[INSTRUCTIONS FOR THE TASK] Among the entries below, one stretch runs from the line that contains "quote number: 471741 -> 471761" through the line that contains "Moderne Metall-Wandleuchte mit". Repeat that stretch exactly, ends included, and only that.

Difference listings:
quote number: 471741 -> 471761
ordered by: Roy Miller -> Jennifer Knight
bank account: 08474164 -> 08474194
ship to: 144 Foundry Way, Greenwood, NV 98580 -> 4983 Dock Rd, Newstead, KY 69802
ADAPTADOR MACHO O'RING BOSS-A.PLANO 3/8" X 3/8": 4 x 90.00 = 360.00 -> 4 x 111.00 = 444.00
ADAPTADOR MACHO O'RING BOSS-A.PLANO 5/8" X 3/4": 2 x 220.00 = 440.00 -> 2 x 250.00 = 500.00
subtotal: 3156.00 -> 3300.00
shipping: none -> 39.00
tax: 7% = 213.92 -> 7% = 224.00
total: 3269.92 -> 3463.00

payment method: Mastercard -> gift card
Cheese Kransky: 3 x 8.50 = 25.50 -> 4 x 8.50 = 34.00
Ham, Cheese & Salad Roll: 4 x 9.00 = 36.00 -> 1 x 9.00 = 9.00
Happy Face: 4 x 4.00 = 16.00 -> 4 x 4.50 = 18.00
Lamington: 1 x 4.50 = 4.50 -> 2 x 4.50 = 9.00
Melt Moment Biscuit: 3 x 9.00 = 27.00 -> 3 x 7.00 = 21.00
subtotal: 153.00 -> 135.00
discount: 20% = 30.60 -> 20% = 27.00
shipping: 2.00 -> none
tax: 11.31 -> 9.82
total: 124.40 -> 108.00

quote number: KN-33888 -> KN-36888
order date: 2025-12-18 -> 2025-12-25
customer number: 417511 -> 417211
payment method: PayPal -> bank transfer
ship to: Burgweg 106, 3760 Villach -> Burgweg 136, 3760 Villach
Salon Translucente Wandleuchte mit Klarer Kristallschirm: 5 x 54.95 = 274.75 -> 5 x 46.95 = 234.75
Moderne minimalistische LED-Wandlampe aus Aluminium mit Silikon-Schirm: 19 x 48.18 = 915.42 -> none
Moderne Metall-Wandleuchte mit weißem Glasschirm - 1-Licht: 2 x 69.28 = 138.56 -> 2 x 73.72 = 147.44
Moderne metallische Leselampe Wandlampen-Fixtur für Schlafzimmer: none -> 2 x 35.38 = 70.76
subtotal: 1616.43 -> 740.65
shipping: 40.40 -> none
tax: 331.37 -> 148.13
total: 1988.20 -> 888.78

...

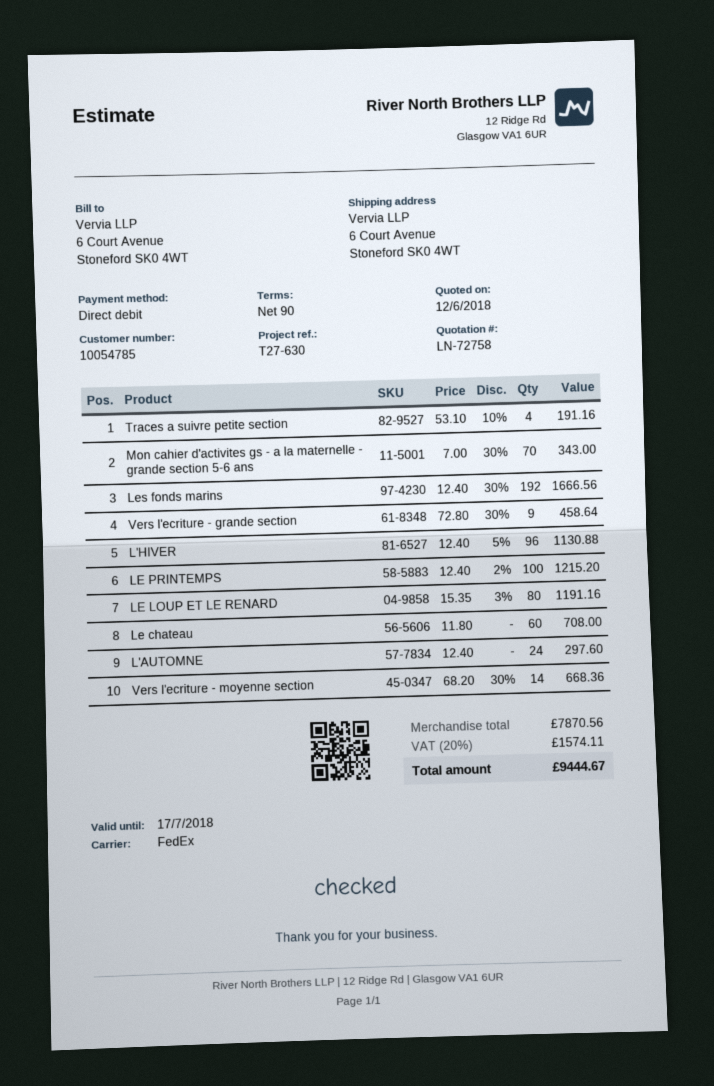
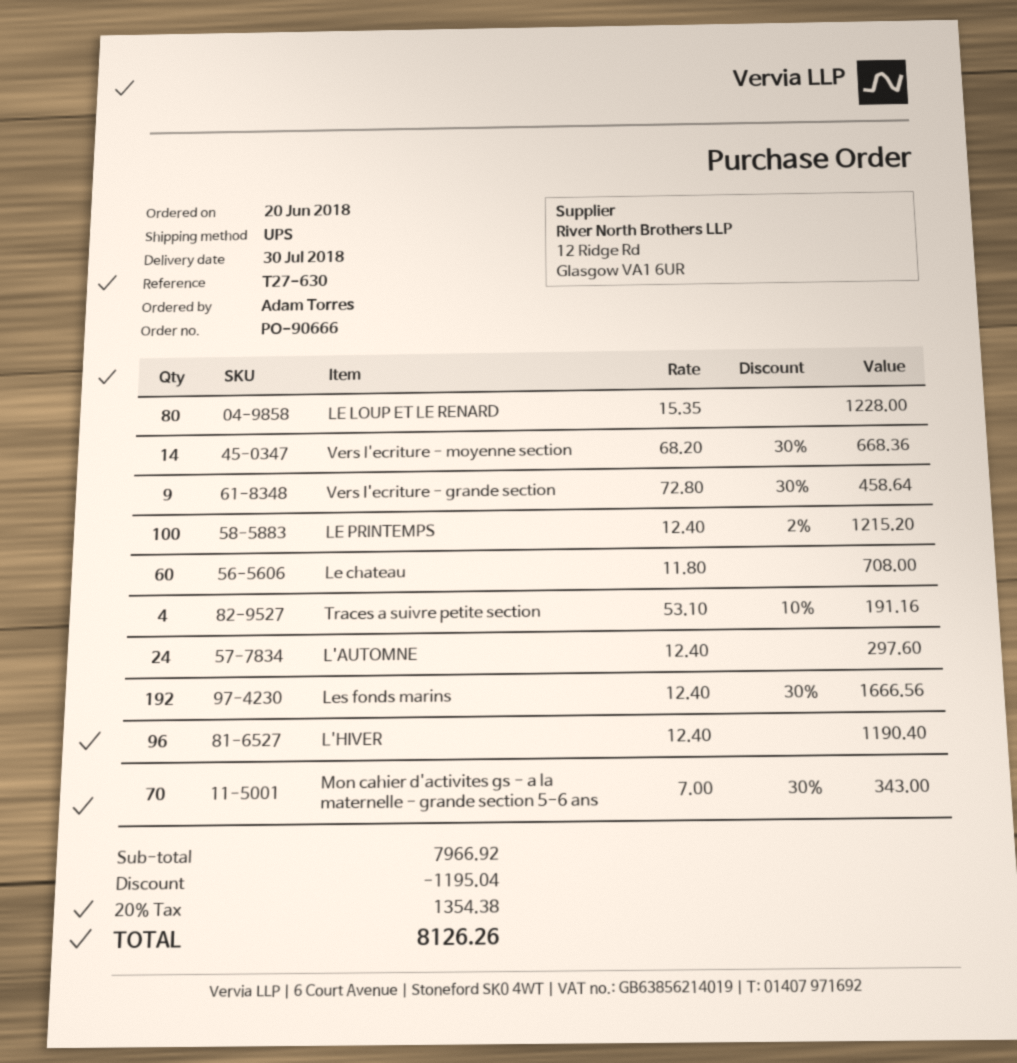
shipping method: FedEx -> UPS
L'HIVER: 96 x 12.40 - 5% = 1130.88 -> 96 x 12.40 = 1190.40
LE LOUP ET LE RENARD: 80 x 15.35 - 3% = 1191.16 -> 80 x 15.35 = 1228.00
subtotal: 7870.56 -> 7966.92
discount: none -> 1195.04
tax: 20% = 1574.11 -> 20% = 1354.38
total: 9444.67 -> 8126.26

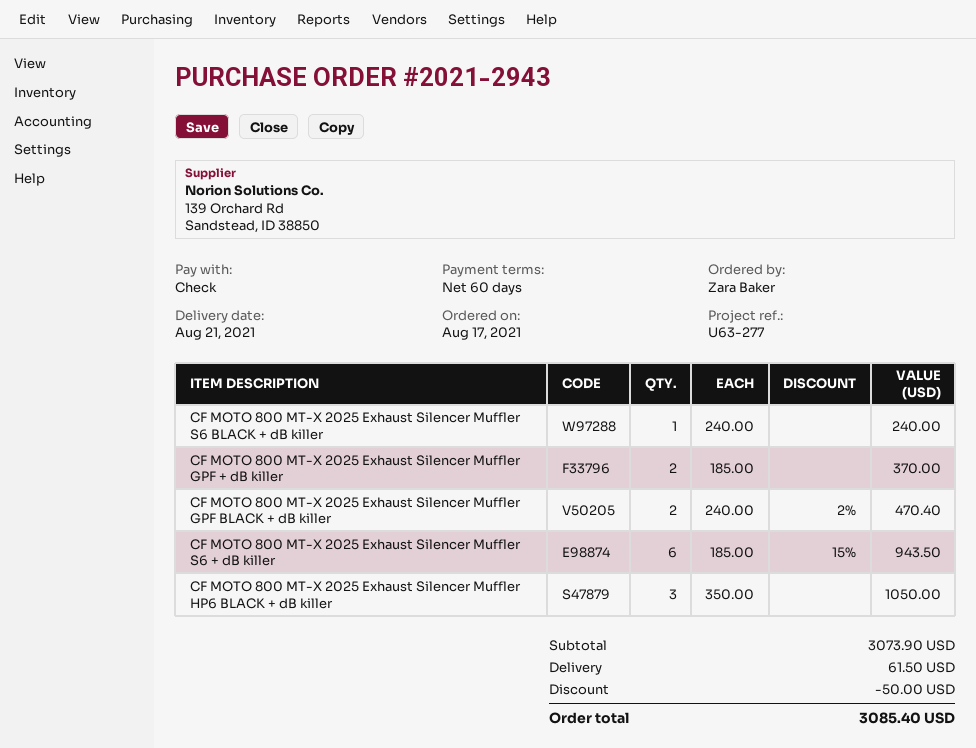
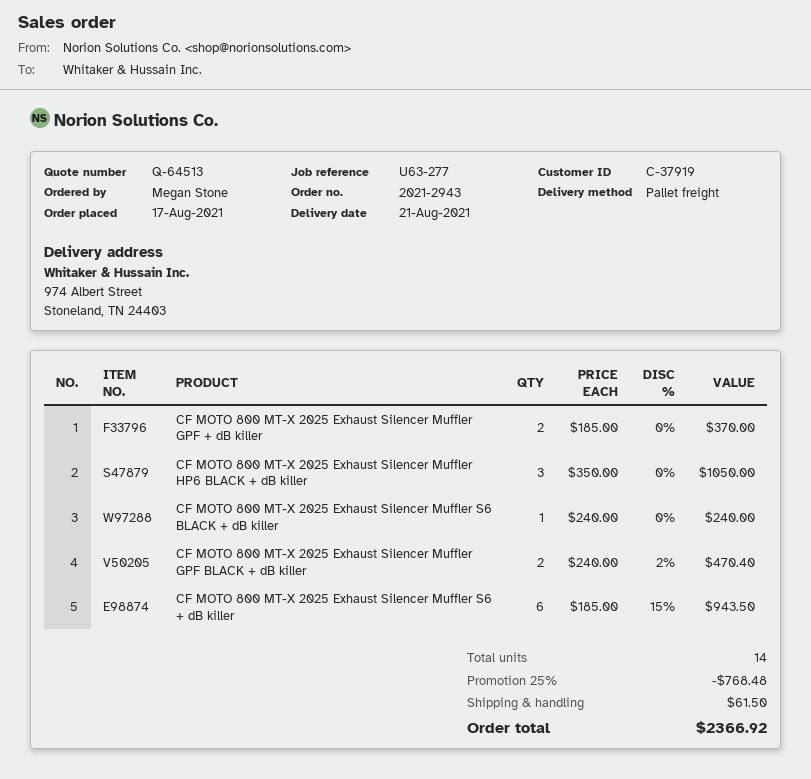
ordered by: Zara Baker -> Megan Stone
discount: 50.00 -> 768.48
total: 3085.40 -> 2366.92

[EXERCISE RESPONSE]
quote number: 471741 -> 471761
ordered by: Roy Miller -> Jennifer Knight
bank account: 08474164 -> 08474194
ship to: 144 Foundry Way, Greenwood, NV 98580 -> 4983 Dock Rd, Newstead, KY 69802
ADAPTADOR MACHO O'RING BOSS-A.PLANO 3/8" X 3/8": 4 x 90.00 = 360.00 -> 4 x 111.00 = 444.00
ADAPTADOR MACHO O'RING BOSS-A.PLANO 5/8" X 3/4": 2 x 220.00 = 440.00 -> 2 x 250.00 = 500.00
subtotal: 3156.00 -> 3300.00
shipping: none -> 39.00
tax: 7% = 213.92 -> 7% = 224.00
total: 3269.92 -> 3463.00

payment method: Mastercard -> gift card
Cheese Kransky: 3 x 8.50 = 25.50 -> 4 x 8.50 = 34.00
Ham, Cheese & Salad Roll: 4 x 9.00 = 36.00 -> 1 x 9.00 = 9.00
Happy Face: 4 x 4.00 = 16.00 -> 4 x 4.50 = 18.00
Lamington: 1 x 4.50 = 4.50 -> 2 x 4.50 = 9.00
Melt Moment Biscuit: 3 x 9.00 = 27.00 -> 3 x 7.00 = 21.00
subtotal: 153.00 -> 135.00
discount: 20% = 30.60 -> 20% = 27.00
shipping: 2.00 -> none
tax: 11.31 -> 9.82
total: 124.40 -> 108.00

quote number: KN-33888 -> KN-36888
order date: 2025-12-18 -> 2025-12-25
customer number: 417511 -> 417211
payment method: PayPal -> bank transfer
ship to: Burgweg 106, 3760 Villach -> Burgweg 136, 3760 Villach
Salon Translucente Wandleuchte mit Klarer Kristallschirm: 5 x 54.95 = 274.75 -> 5 x 46.95 = 234.75
Moderne minimalistische LED-Wandlampe aus Aluminium mit Silikon-Schirm: 19 x 48.18 = 915.42 -> none
Moderne Metall-Wandleuchte mit weißem Glasschirm - 1-Licht: 2 x 69.28 = 138.56 -> 2 x 73.72 = 147.44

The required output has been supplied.